[Aim of the task]: Leave out the pictures and retype, exactly, the lines below from the line with "margin: 16px ->" up to and including the line with "text: オーディオポートも搭載されてお ->", nothing more.
══ Data extract
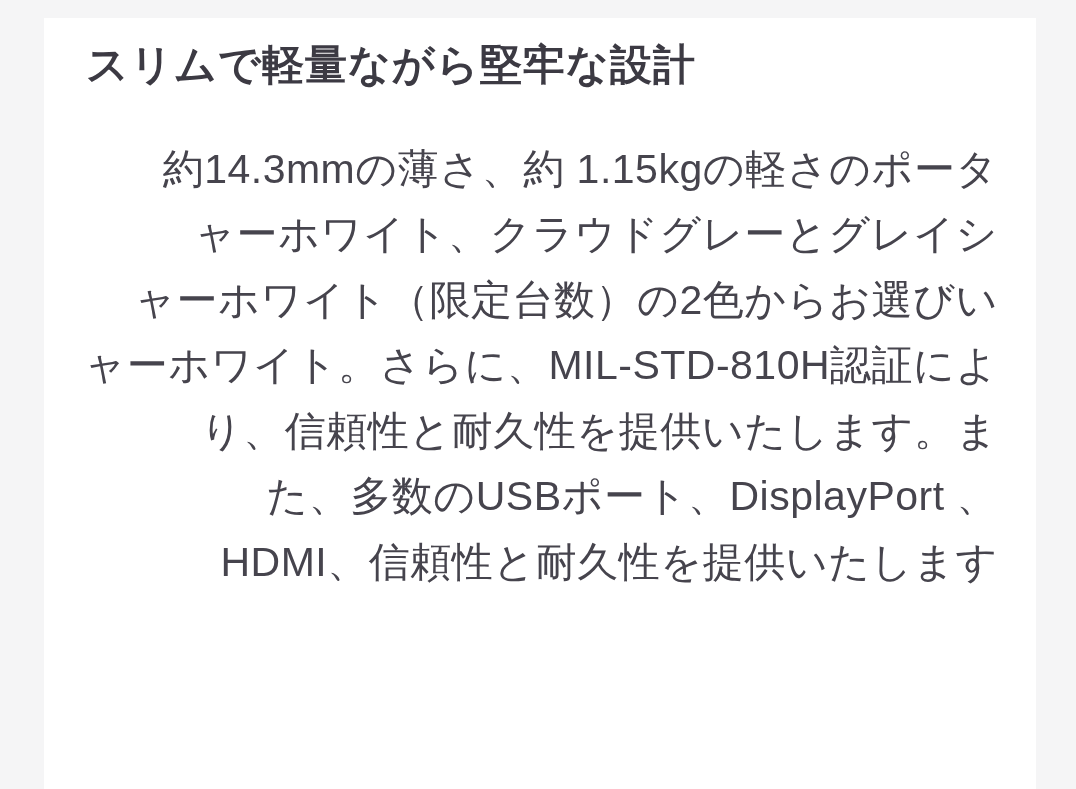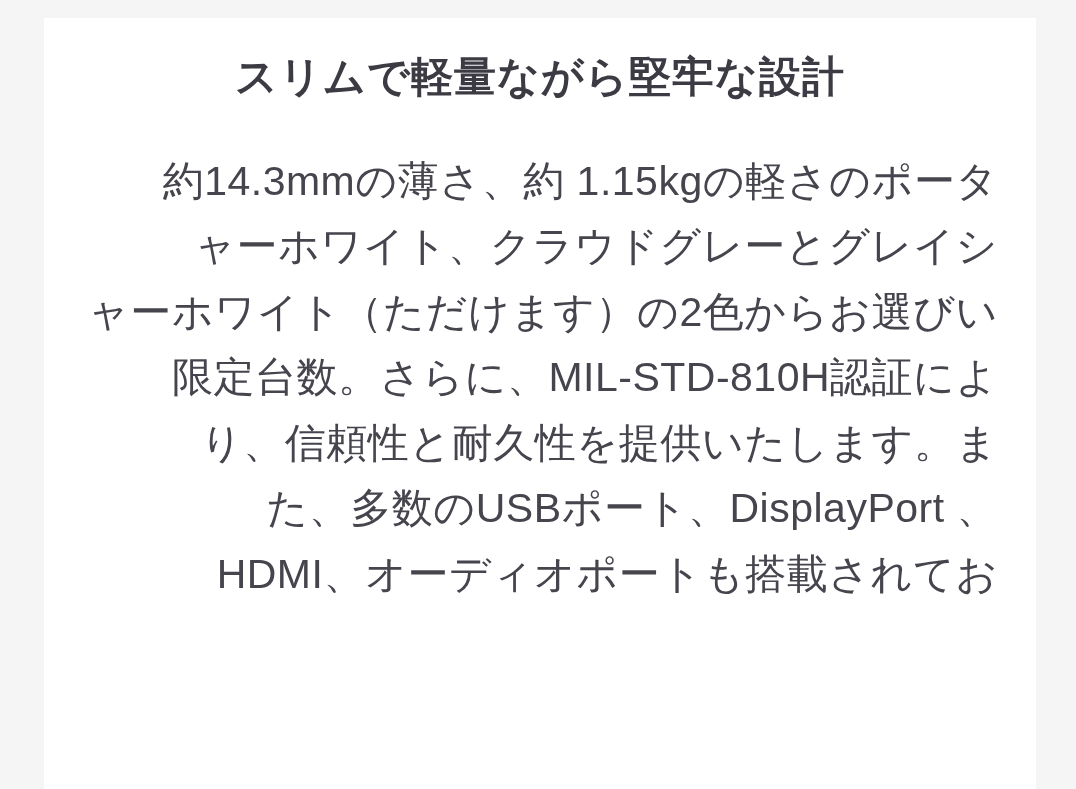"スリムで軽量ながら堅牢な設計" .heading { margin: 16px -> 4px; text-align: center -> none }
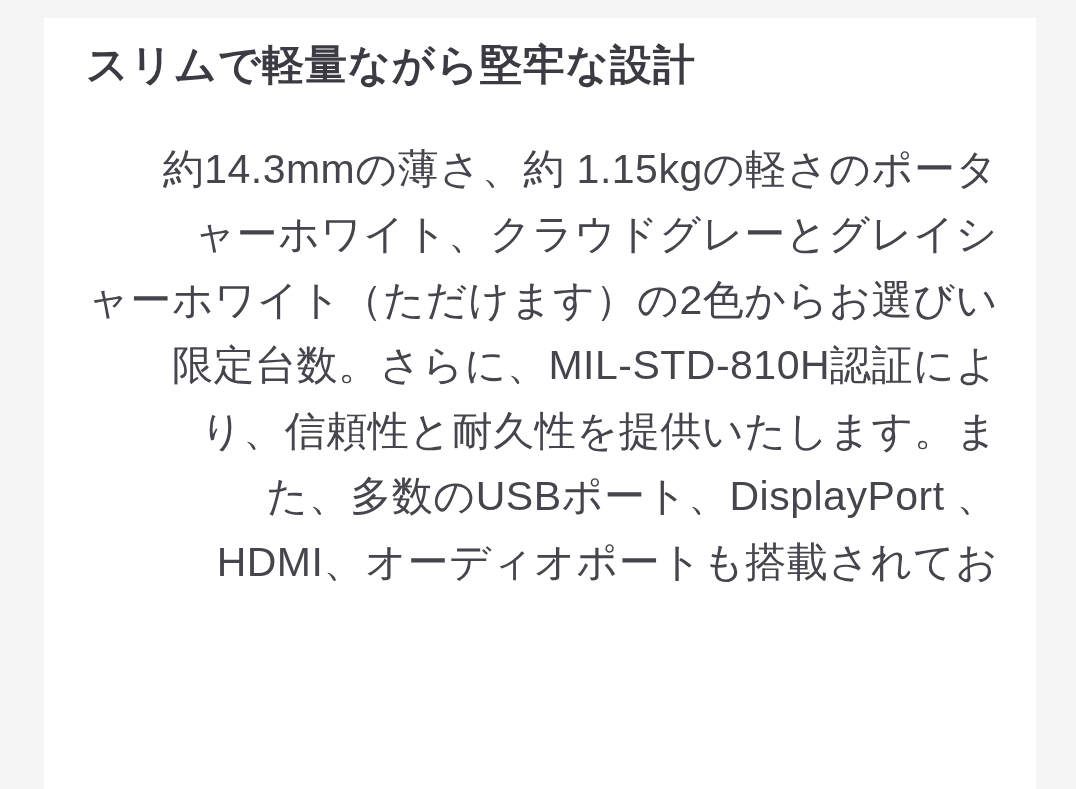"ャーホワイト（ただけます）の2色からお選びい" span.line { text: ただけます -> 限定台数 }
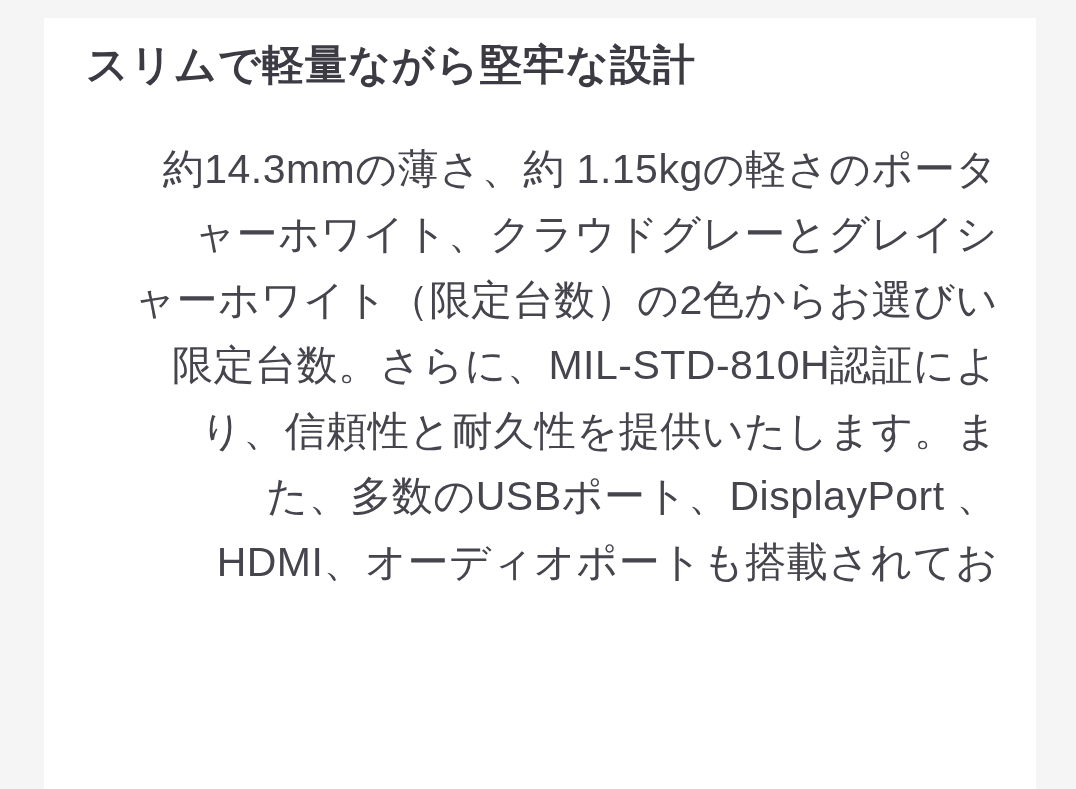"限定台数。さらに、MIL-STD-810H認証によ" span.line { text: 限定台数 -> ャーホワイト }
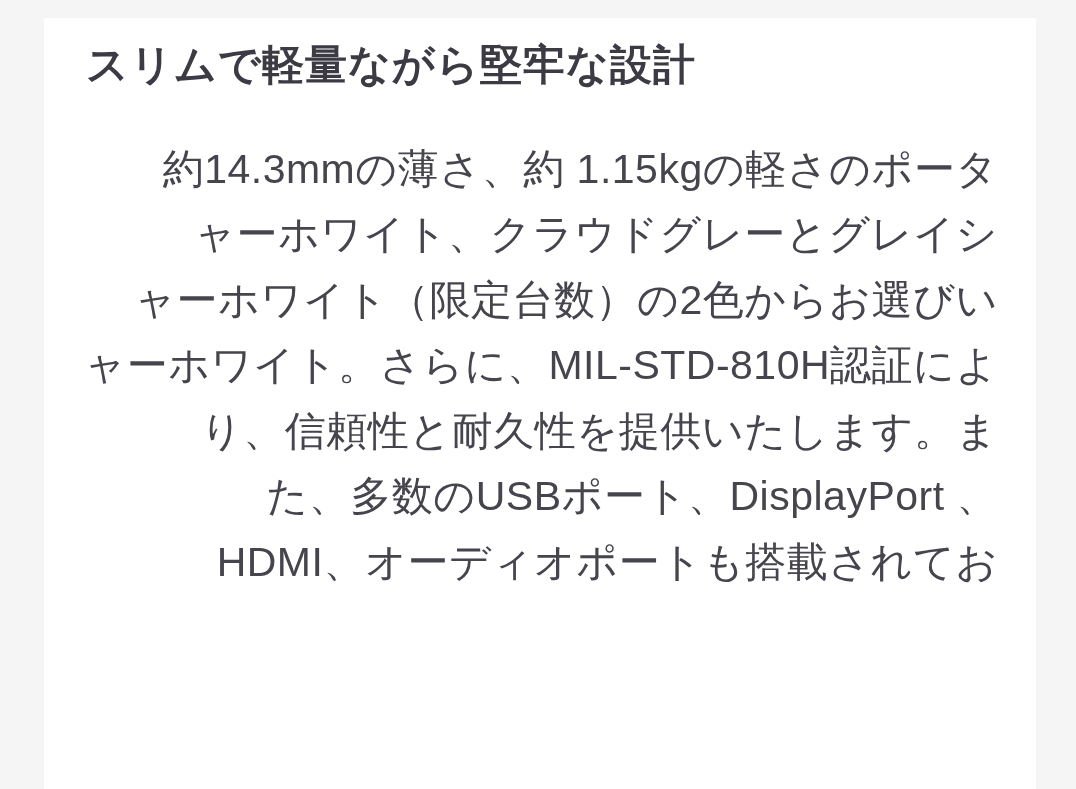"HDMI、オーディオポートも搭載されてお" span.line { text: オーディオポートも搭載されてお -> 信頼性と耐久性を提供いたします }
════
══ Data extract
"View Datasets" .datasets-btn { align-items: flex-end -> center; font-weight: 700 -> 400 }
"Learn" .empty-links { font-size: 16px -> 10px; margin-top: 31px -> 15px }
════
══ Data extract
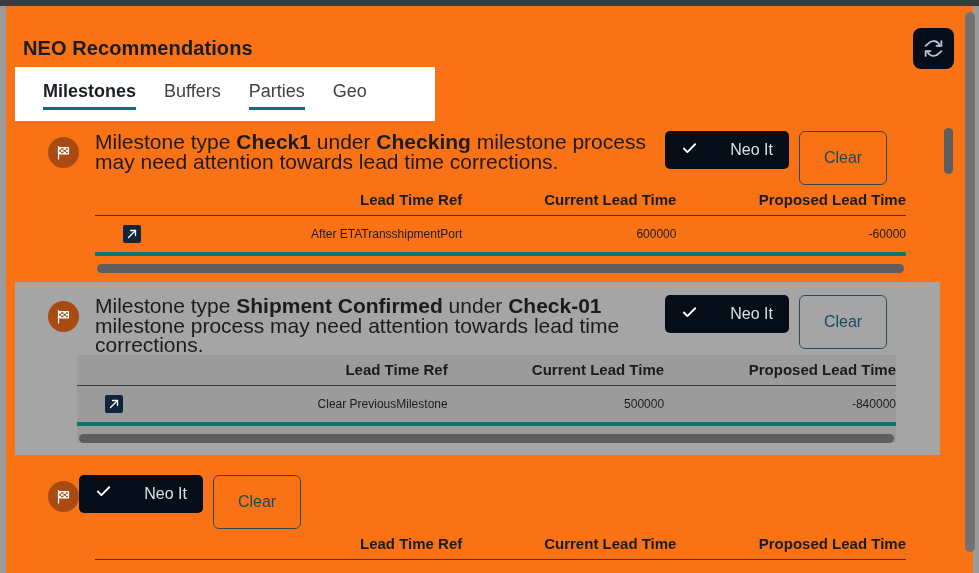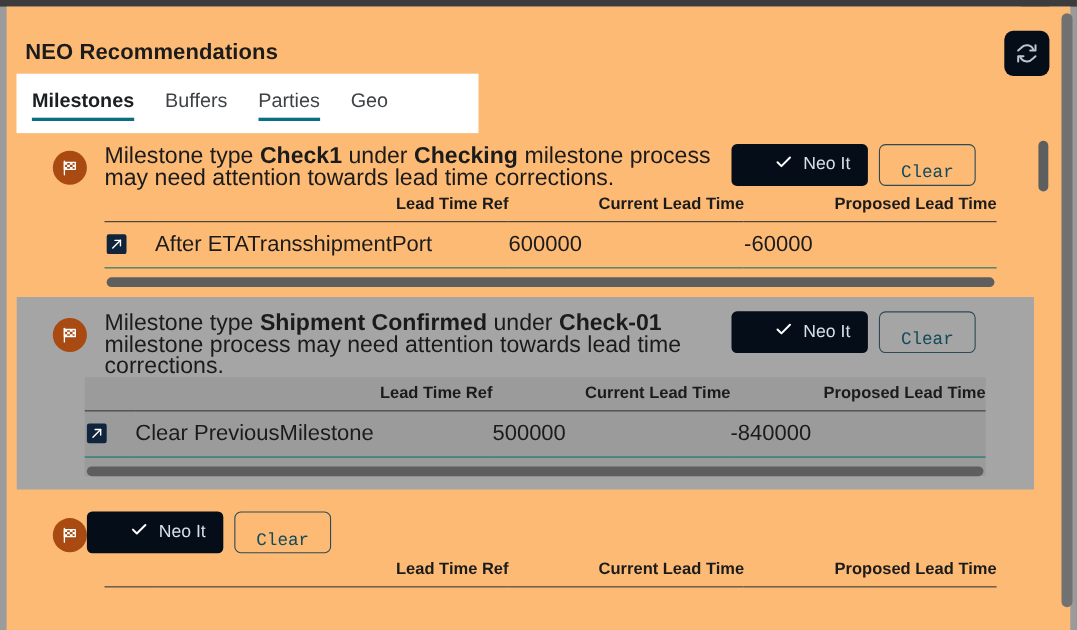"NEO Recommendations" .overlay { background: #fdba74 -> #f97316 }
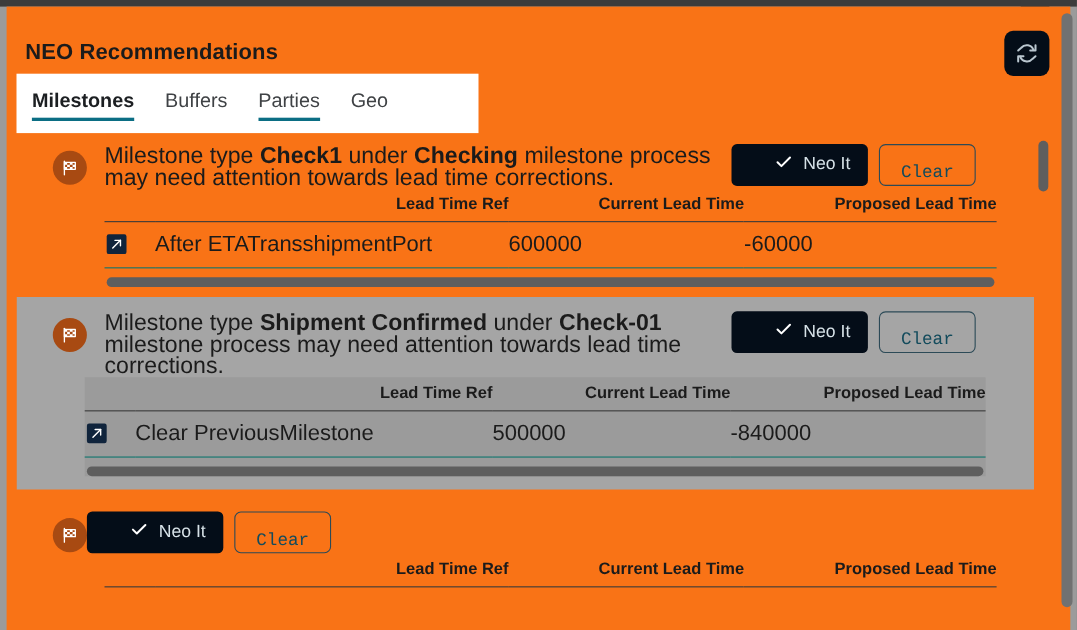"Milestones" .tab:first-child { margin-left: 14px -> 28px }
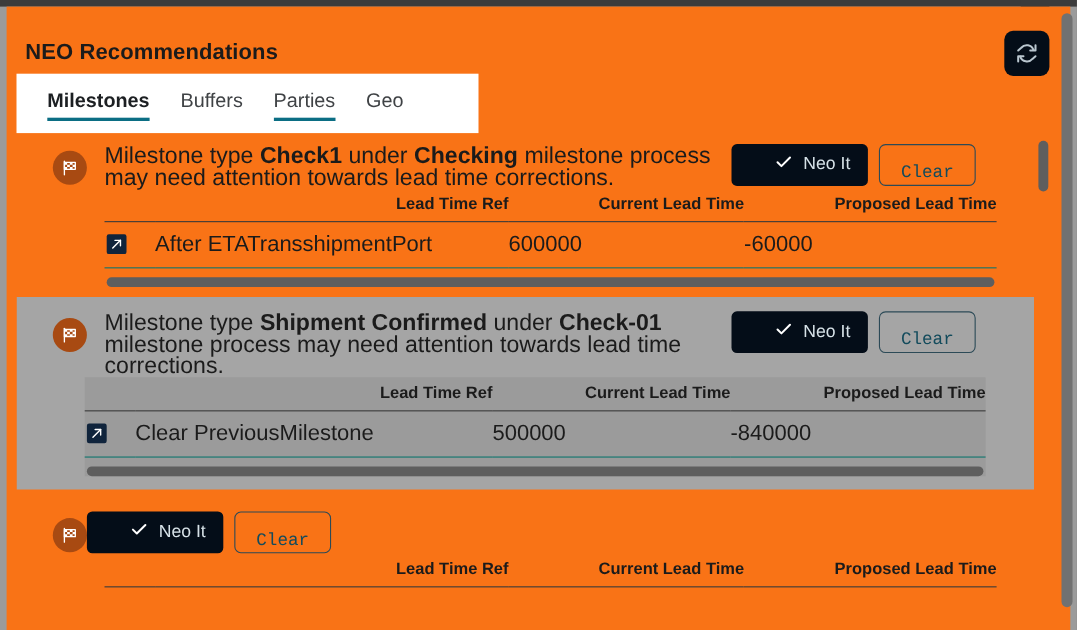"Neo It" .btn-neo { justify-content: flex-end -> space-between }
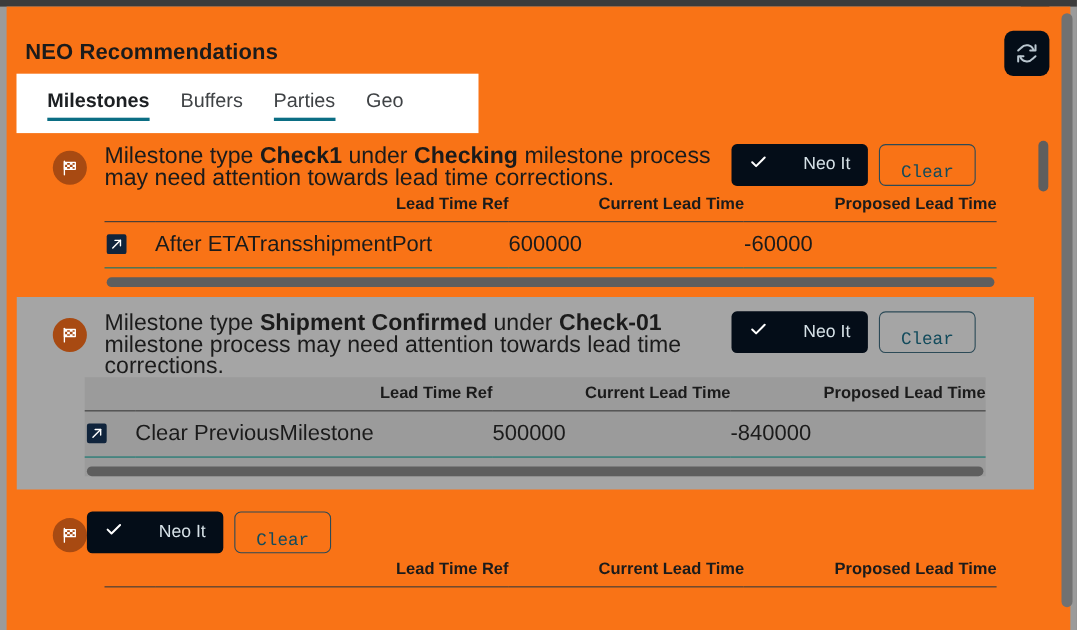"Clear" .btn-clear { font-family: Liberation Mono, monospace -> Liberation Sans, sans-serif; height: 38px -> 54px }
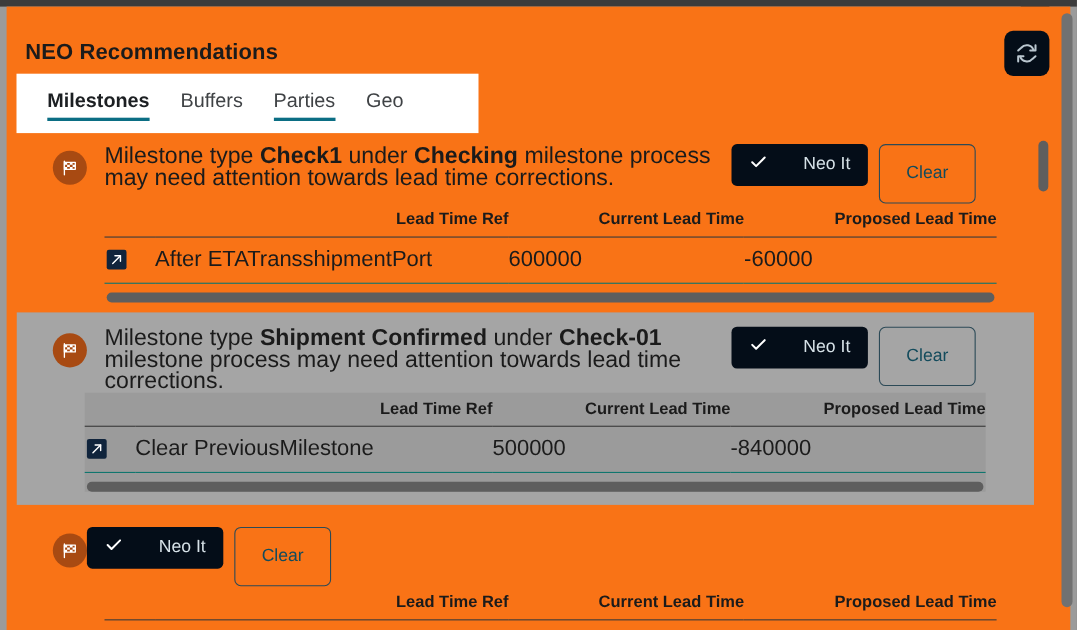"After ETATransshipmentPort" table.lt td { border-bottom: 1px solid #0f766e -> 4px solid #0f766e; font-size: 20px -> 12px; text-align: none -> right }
════
[Written solution]:
"スリムで軽量ながら堅牢な設計" .heading { margin: 16px -> 4px; text-align: center -> none }
"ャーホワイト（ただけます）の2色からお選びい" span.line { text: ただけます -> 限定台数 }
"限定台数。さらに、MIL-STD-810H認証によ" span.line { text: 限定台数 -> ャーホワイト }
"HDMI、オーディオポートも搭載されてお" span.line { text: オーディオポートも搭載されてお -> 信頼性と耐久性を提供いたします }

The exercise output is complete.